Attualmente sto lavorando a un progetto molto interessante. Probabilmente conoscete il film ambientato ad Auschwitz “La zona di interesse”, che ha vinto l’Oscar. Il mio cliente è il “Centro di Ricerca sull’Odio, l’Estremismo e la Radicalizzazione di Auschwitz”, che ha comprato la casa di Rudolf Höss, l’uomo che gestiva Auschwitz, che si trova appena fuori dai cancelli del campo.

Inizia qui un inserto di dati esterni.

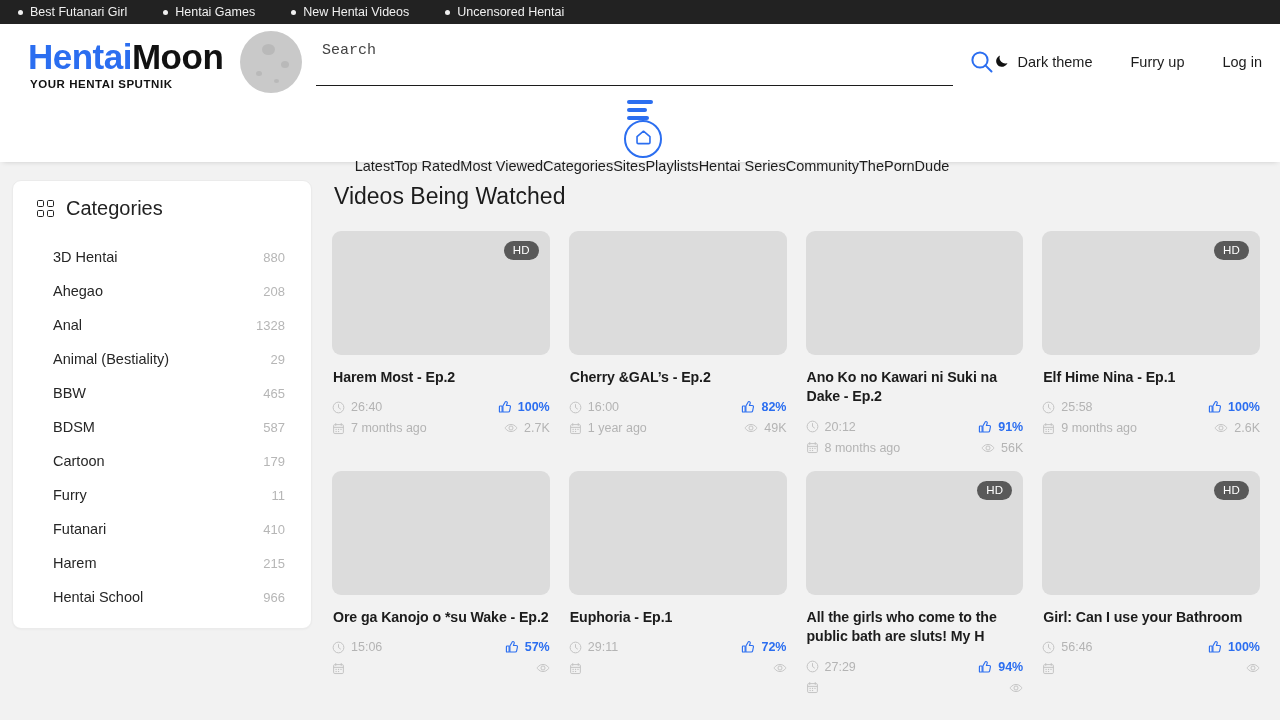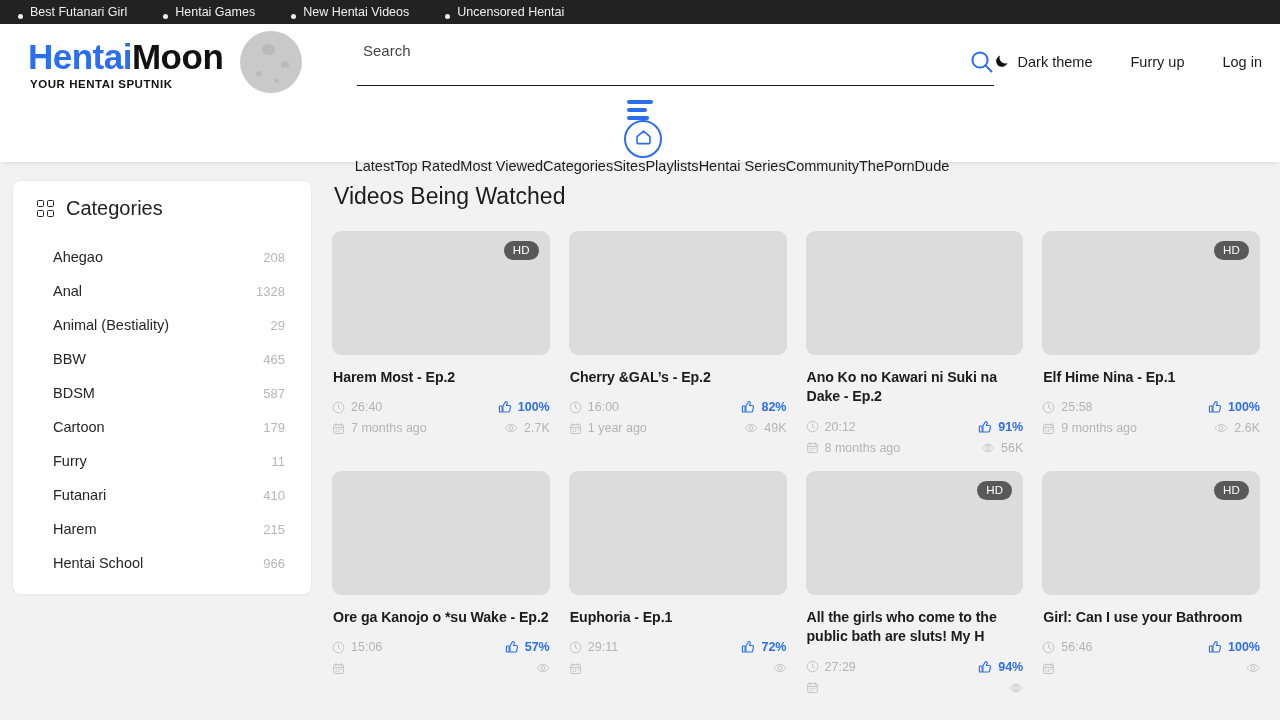--- a/index.html
+++ b/index.html
@@ -23,7 +23,7 @@
   }
   .topbar-link {
     display: flex;
-    align-items: flex-end;
+    align-items: center;
     color: #f0f0f0;
     font-size: 12.5px;
     text-decoration: none;

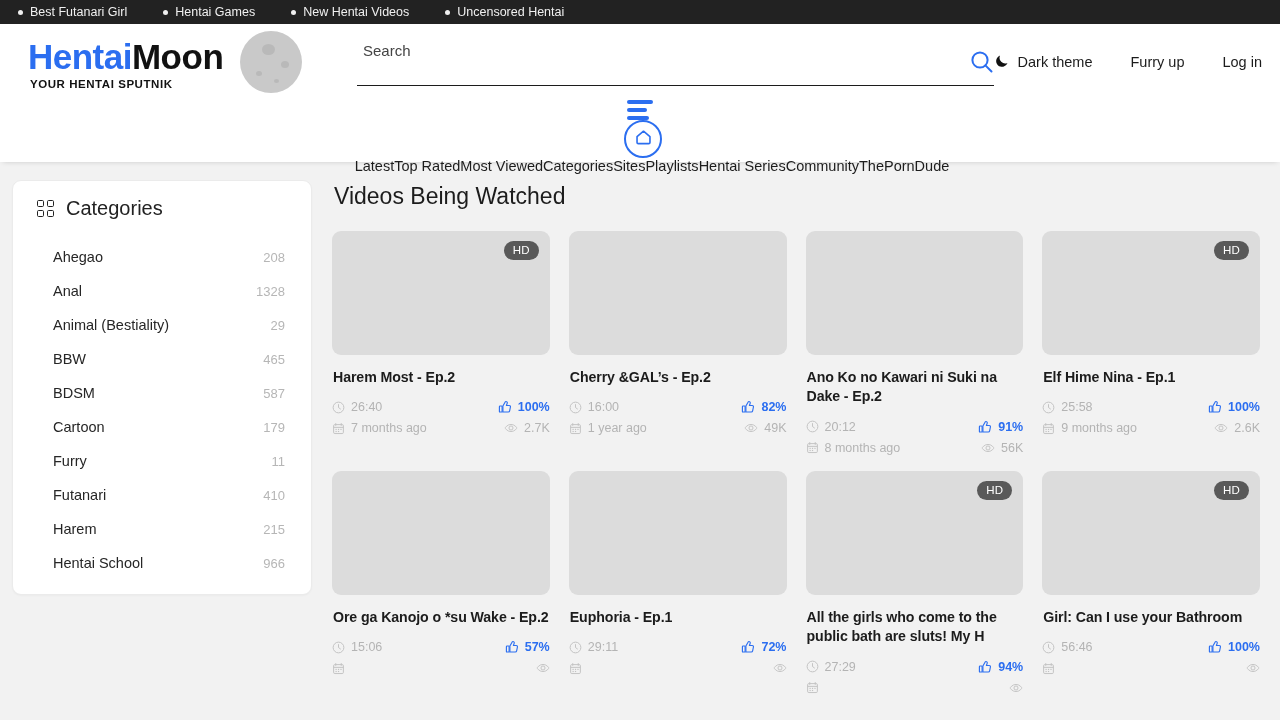--- a/index.html
+++ b/index.html
@@ -97,12 +97,11 @@
     border: none;
     border-bottom: 1.5px solid #1c1c1c;
     outline: none;
-    font-family: Liberation Sans, sans-serif;
+    font-family: Liberation Mono, monospace;
     font-size: 15px;
     color: #333;
     padding: 4px 40px 26px 6px;
     background: transparent;
-    margin-left: 41px;
   }
   .search-input::placeholder { color: #444; opacity: 1; }
   .search-btn {

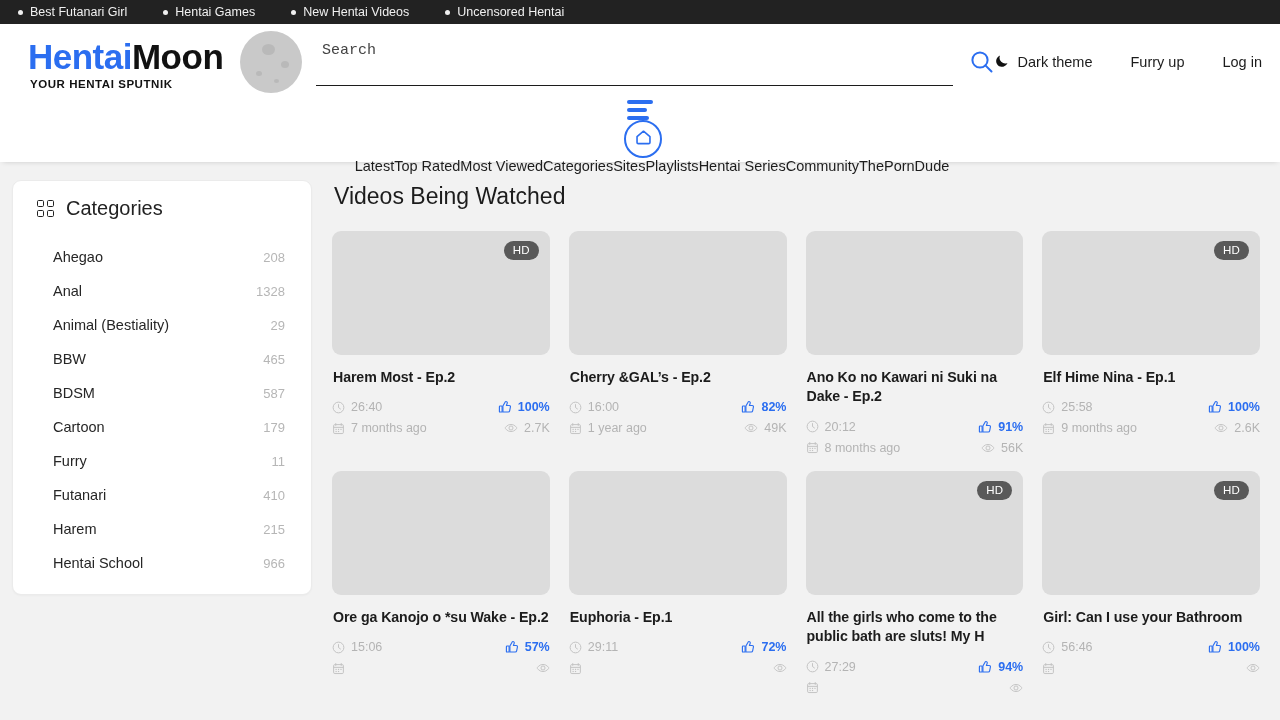--- a/index.html
+++ b/index.html
@@ -410,6 +410,10 @@
     </div>
     <div id="cat-list">
         <a class="cat-item" href="#">
+          <span class="cat-name">3D Hentai</span>
+          <span class="cat-count">880</span>
+        </a>
+        <a class="cat-item" href="#">
           <span class="cat-name">Ahegao</span>
           <span class="cat-count">208</span>
         </a>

Questa istituzione vuole costruire un centro anti-odio sostenuto dall’UNESCO su quel sito; e questo è molto diverso da un museo, perché non si tratta più di memoria, ma di come agire sulle minacce di oggi. Ci saranno studiosi che ci lavoreranno, e quale luogo migliore di un posto da dove si possono vedere i crematori e i patiboli.

È un segno dei diversi ruoli dell’architettura. Non è come guardare indietro al trauma, ma guardare al senso contemporaneo di vulnerabilità e minaccia. Quindi, è molto interessante perché si sposta dalla memoria all’azione in termini di programma.

Casa di Rudolf Höss
Casa di Rudolf Höss © Alecto Chardon CC BY 4.0

Il rapporto tra memoria e presente si dispiega nella sua architettura attraverso quelle che alcuni potrebbero definire giustapposizioni audaci. Può dirci di più sull’idea alla base di questo approccio?

Mi piacerebbe parlarvi del Royal Ontario Museum di Toronto, un progetto fantastico secondo me.

Non credo che ci sia un conflitto tra nuovo e vecchio. La maggior parte delle persone pensa che ci sia un conflitto, ma in realtà non c’è, se si è davvero interessati a collegare diverse epoche della storia senza nostalgia e senza sentimentalismi, ma con un senso di rispetto per il passato e anche con dedizione al presente e al futuro. Quindi, non c’è davvero alcuna contraddizione. Dipende da come è fatto. E in quell’edificio, c’è davvero una connessione molto delicata tra le diverse ali, le diverse storie dal 1920 ad oggi.

È un approccio molto interessante anche per i nostri studenti della Laurea Magistrale in Progettazione e Storia dell’Architettura, perché studiano la storia per lavorare nella storia.

La maggior parte delle persone considera il contesto come qualcosa di morto, nel passato. Ma il contesto è un contesto vivo. In quanto tale, non puoi trattarlo come se fosse morto. Bisogna creare il giusto rapporto con il passato.

Boerentoren
Boerentoren © Mark Ahsmann CC BY-SA 3.0

Ad esempio, sto lavorando a un progetto molto insolito ad Anversa. C’è una torre Art Déco molto iconica proprio accanto alla sua cattedrale, il Boerentoren. Costruito nel 1930, è stato il primo grattacielo moderno in stile americano costruito in Europa. Il mio cliente ha acquistato l’edificio e vuole trasformarlo in un museo d’arte.

È un intervento impegnativo perché è protetto, è un monumento della città da rispettare.

Grazie mille per questa intervista, signor Libeskind.